> **Dataset records**
◇ ◇ ◇ ◇ ◇

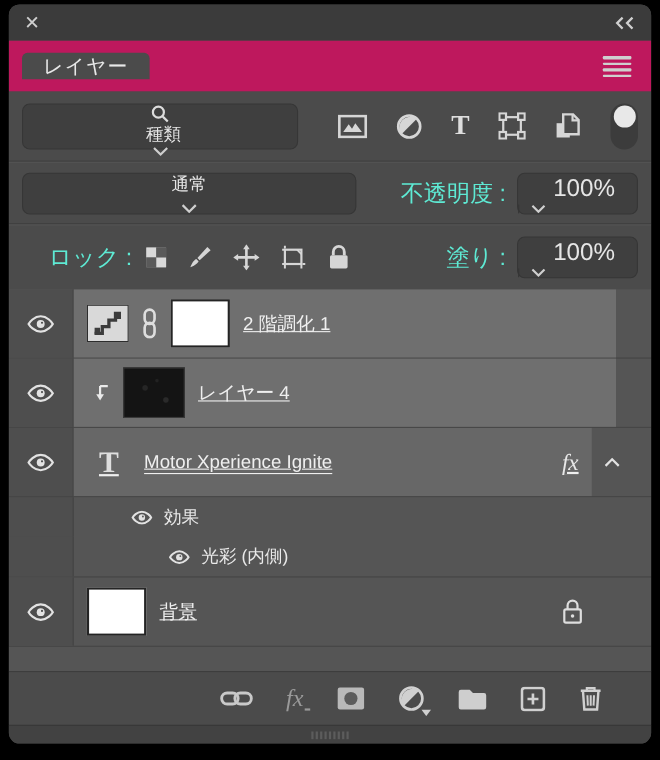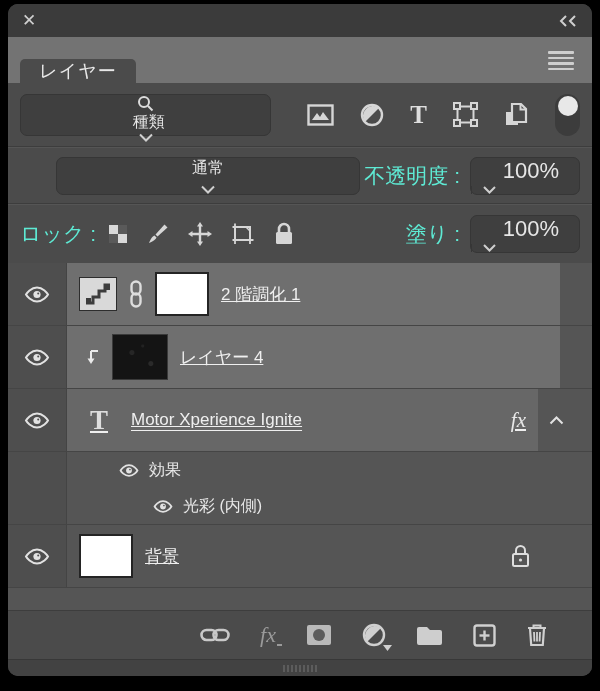--- a/index.html
+++ b/index.html
@@ -4,37 +4,37 @@
 <style>
   html,body{margin:0;padding:0;background:#000;width:600px;height:691px;overflow:hidden;
     font-family:"Liberation Sans","DejaVu Sans",sans-serif;-webkit-font-smoothing:antialiased;}
   .panel{position:absolute;left:8px;top:4px;width:584px;height:672px;background:#4b4b4b;
     border-radius:10px;overflow:hidden;display:flex;flex-direction:column;}
   
   .topbar{height:33px;background:#3b3b3b;display:flex;align-items:center;justify-content:space-between;
     padding:0 14px;flex:none;}
   .close-x{color:#cfcfcf;font-size:17px;line-height:1;cursor:default;}
   
-  .tabstrip{height:46px;background:#737373;display:flex;align-items:flex-end;flex:none;position:relative;}
+  .tabstrip{height:46px;background:#be185d;display:flex;align-items:center;flex:none;position:relative;}
   .tab{margin-left:12px;width:116px;background:#4b4b4b;border-radius:5px 5px 0 0;display:flex;
     align-items:center;justify-content:center;color:#e8e8e8;font-size:18px;letter-spacing:1px;}
   .hamburger{position:absolute;right:18px;top:14px;width:26px;display:flex;flex-direction:column;gap:3px;}
   .hamburger div{height:2.5px;background:#cfcfcf;border-radius:1px;}
   
   .controls{flex:none;background:#4b4b4b;}
   .ctl-row{display:flex;align-items:center;padding:0 12px;}
   .filter-row{height:63px;}
   .divider{height:0;border-top:1px solid #3d3d3d;border-bottom:1px solid #555;}
   .blend-row{height:55px;}
-  .lock-row{height:58px;}
+  .lock-row{height:58px;margin-left:24px;}
   .field{background:#3f3f3f;border:1px solid #363636;border-radius:7px;display:flex;align-items:center;
     color:#e6e6e6;font-size:16px;height:38px;box-sizing:border-box;flex-direction:column;}
   .search-field{width:252px;height:42px;padding:0 10px;}
   .search-field .lbl{flex:1;margin-left:6px;}
-  .mode-field{width:304px;padding:0 28px;margin-left:36px;}
+  .mode-field{width:304px;padding:0 28px;}
   .mode-field .lbl{flex:1;}
   .num-field{width:110px;margin-left:10px;}
   .num-field .val{flex:1;text-align:left;padding-left:12px;font-size:22px;}
   .chev-cell{width:34px;align-self:stretch;border-left:1px solid #363636;display:flex;
     align-items:center;justify-content:center;flex:none;}
   .inline-label{color:#5eead4;font-size:21px;white-space:nowrap;}
   .filter-icons{display:flex;align-items:center;gap:26px;margin-left:36px;}
   .lock-icons{display:flex;align-items:center;gap:19px;margin-left:12px;}
   .spacer{flex:1;}
   .icon{display:flex;align-items:center;justify-content:center;}

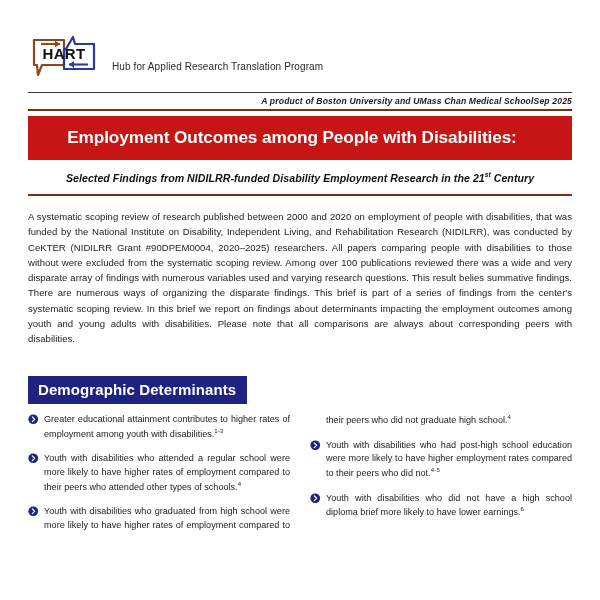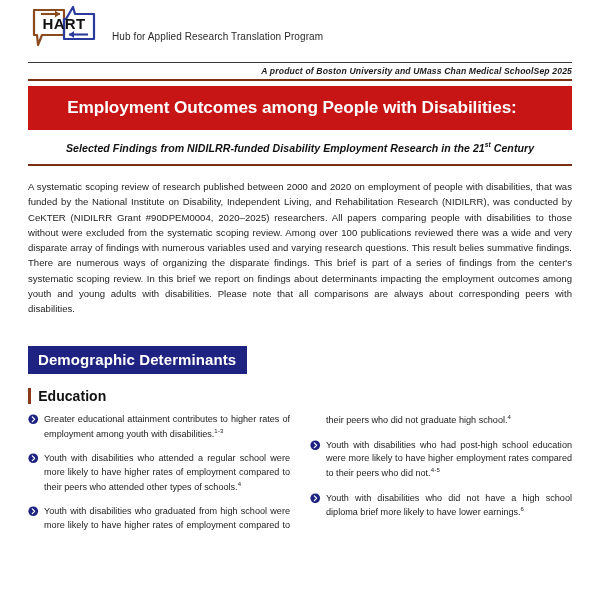--- a/index.html
+++ b/index.html
@@ -21,20 +21,21 @@
     height: 600px;
     background: #ffffff;
     box-sizing: border-box;
     padding: 0 28px;
   }
 
   
   .masthead {
     display: flex;
     align-items: center;
+    padding-top: 30px;
     height: 52px;
   }
   .logo {
     width: 72px;
     height: 46px;
     flex: 0 0 auto;
     position: relative;
   }
   .logo svg { display: block; }
   .masthead-tagline {
@@ -206,24 +207,20 @@
     <span class="sub"><span>Selected Findings from NIDILRR-funded Disability Employment Research in the 21</span><span class="sup-inline">st</span><span> Century</span></span>
   </div>
 
   
   <p class="intro">A systematic scoping review of research published between 2000 and 2020 on employment of people with disabilities, that was funded by the National Institute on Disability, Independent Living, and Rehabilitation Research (NIDILRR), was conducted by CeKTER (NIDILRR Grant #90DPEM0004, 2020–2025) researchers. All papers comparing people with disabilities to those without were excluded from the systematic scoping review. Among over 100 publications reviewed there was a wide and very disparate array of findings with numerous variables used and varying research questions. This result belies summative findings. There are numerous ways of organizing the disparate findings. This brief is part of a series of findings from the center's systematic scoping review. In this brief we report on findings about determinants impacting the employment outcomes among youth and young adults with disabilities. Please note that all comparisons are always about corresponding peers with disabilities.</p>
 
   
   <div class="section-header">Demographic Determinants</div>
 
   
-  <div class="sub-header">
-    <span class="bar"></span>
-    <span class="label">Education</span>
-  </div>
 
   
   <div class="columns">
 
     <div class="bullet">
       <span class="marker">
         <svg width="10.5" height="10.5" viewBox="0 0 20 20" xmlns="http://www.w3.org/2000/svg">
           <circle cx="10" cy="10" r="9.2" fill="#1e2382"></circle>
           <path d="M8.2 5.6 L12.6 10 L8.2 14.4" fill="none" stroke="#ffffff" stroke-width="2.3" stroke-linecap="round" stroke-linejoin="round"></path>
         </svg>

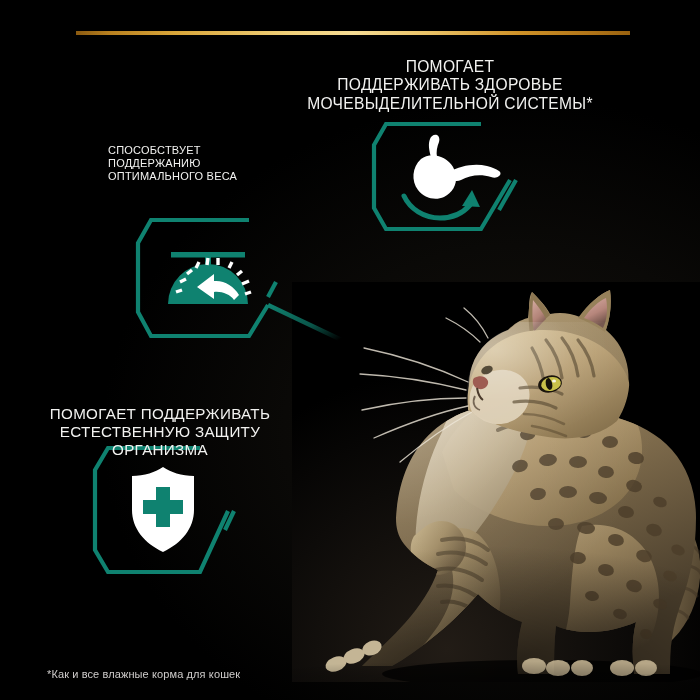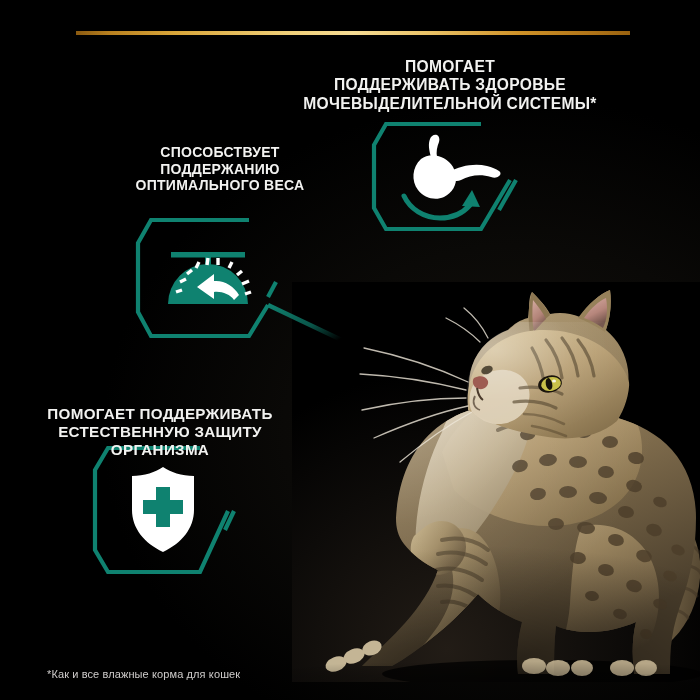--- a/index.html
+++ b/index.html
@@ -24,28 +24,28 @@
     position:absolute; left:76px; top:31px; width:554px; height:4px;
     background:linear-gradient(90deg,
       #8a5a11 0%, #b8801f 6%, #d9a63a 18%, #f0cf78 38%,
       #f6dc94 50%, #eac266 64%, #cf9228 80%, #b07418 93%, #99620f 100%);
   }
 
   
   .headline {
     position:absolute;
     color:#f2f2f0;
-    font-weight:bold;
+    font-weight:normal;
     letter-spacing:0.02em;
     line-height:1.18;
     text-transform:uppercase;
     white-space:pre-line;
   }
   #txt-urinary { left:282px; top:58px;  width:336px; text-align:center; font-size:15.6px; }
-  #txt-weight  { left:108px; top:144px; width:224px; text-align:center; font-size:14px; }
+  #txt-weight  { left:108px; top:144px; width:224px; text-align:left; font-size:11px; }
   #txt-defense { left:22px;  top:381px; width:276px; text-align:center; font-size:15.2px;margin-top:24px; }
 
   .footnote {
     position:absolute; left:27px; top:668px;
     color:#cfcccb; font-size:11px; letter-spacing:0.01em; font-weight:normal;margin-left:20px;
   }
 
   
   #art { position:absolute; left:0; top:0; width:700px; height:700px; }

◇ ◇ ◇ ◇ ◇

> **How to complete this task**
Wherever the word "white" turns up in the records above, copy the line that holds it.

> **Exercise result**
   .inline-label{color:#5eead4;font-size:21px;white-space:nowrap;}
     white-space:pre-line;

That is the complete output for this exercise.